Just as the Seven Years War was reaching its conclusion, the counterfeiting problems were agitating the crowds; men desperate to climb out of debt or buoy their post-war-boom finances turned to desperate acts of counterfeiting. Samuel Allyne wrote to Joseph explaining the low prices at which he sold a warehouse of Cape Cod leather: “I can only inform you of the dulness of business is being swallowed up in the noise of war, this day the proclamation for war will be read when Shoe boys whores & fine Ladies will muster as thick as at the Hudsonick Shew.” The “Hudsonick Shew” occurred on the day Dr. Seth Hudson was pilloried and whipped after his conviction for counterfeiting.
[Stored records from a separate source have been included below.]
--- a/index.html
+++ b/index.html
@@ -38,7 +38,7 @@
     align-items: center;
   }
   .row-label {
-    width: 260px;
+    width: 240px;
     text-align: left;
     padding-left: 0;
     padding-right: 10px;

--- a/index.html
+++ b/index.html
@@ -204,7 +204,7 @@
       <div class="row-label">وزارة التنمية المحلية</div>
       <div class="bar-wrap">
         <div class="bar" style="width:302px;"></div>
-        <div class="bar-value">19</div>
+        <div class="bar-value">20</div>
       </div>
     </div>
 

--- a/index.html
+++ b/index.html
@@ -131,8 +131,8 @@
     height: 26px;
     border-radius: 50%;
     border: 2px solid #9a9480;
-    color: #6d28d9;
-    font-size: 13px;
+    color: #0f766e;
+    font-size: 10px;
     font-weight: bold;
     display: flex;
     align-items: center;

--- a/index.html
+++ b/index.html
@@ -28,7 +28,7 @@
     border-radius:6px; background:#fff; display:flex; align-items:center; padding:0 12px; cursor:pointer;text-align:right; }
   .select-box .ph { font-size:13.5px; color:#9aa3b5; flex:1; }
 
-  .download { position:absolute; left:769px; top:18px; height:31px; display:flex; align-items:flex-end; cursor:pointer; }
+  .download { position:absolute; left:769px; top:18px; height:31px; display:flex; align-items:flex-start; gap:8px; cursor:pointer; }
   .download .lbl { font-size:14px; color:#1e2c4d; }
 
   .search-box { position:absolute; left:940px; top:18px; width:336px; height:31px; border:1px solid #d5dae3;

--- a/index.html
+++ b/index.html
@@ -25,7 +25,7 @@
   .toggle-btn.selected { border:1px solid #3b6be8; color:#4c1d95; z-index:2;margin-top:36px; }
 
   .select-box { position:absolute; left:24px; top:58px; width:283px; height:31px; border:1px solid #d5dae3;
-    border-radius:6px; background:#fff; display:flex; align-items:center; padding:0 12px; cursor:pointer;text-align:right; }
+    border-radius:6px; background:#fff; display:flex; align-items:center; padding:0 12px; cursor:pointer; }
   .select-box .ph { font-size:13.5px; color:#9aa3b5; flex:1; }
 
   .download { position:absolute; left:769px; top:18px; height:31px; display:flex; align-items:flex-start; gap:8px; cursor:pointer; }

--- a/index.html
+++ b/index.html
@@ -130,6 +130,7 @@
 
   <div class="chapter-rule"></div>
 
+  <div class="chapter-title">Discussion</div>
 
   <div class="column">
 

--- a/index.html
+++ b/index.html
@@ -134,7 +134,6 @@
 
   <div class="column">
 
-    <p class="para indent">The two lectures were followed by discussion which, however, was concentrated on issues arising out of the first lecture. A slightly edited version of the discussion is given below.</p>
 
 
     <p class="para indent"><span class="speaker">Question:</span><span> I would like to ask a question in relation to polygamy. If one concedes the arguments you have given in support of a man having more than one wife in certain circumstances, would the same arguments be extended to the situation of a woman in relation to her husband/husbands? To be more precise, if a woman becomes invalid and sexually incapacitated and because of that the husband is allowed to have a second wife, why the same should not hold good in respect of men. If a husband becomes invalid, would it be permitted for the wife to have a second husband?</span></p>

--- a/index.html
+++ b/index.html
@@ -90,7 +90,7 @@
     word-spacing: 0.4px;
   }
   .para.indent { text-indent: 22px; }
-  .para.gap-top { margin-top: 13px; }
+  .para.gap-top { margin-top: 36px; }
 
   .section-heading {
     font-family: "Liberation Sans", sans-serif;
Samuel Allyne concluded that business was difficult in uncertain times. A small counterfeiting problem was turning into a significant political crisis because of the increasing debt and decreasing availability of silver. Governor Bernard was troubled enough by the counterfeiting schemes that he was finally able to disregard his obsessive documentation of Benjamin Barons’s treachery and call the General Court into session on November 12, 1761. The governor’s speech was a compilation of customary political clichés, but he stressed that the purpose for the session was “a particular Business that requires immediate redress.” The “particular business,” he stated, was counterfeiting, a problem that appeared to concern all equally, without regard to political affiliation. But Otis and his minority managed to craft the ostensibly non-partisan issue into casus belli.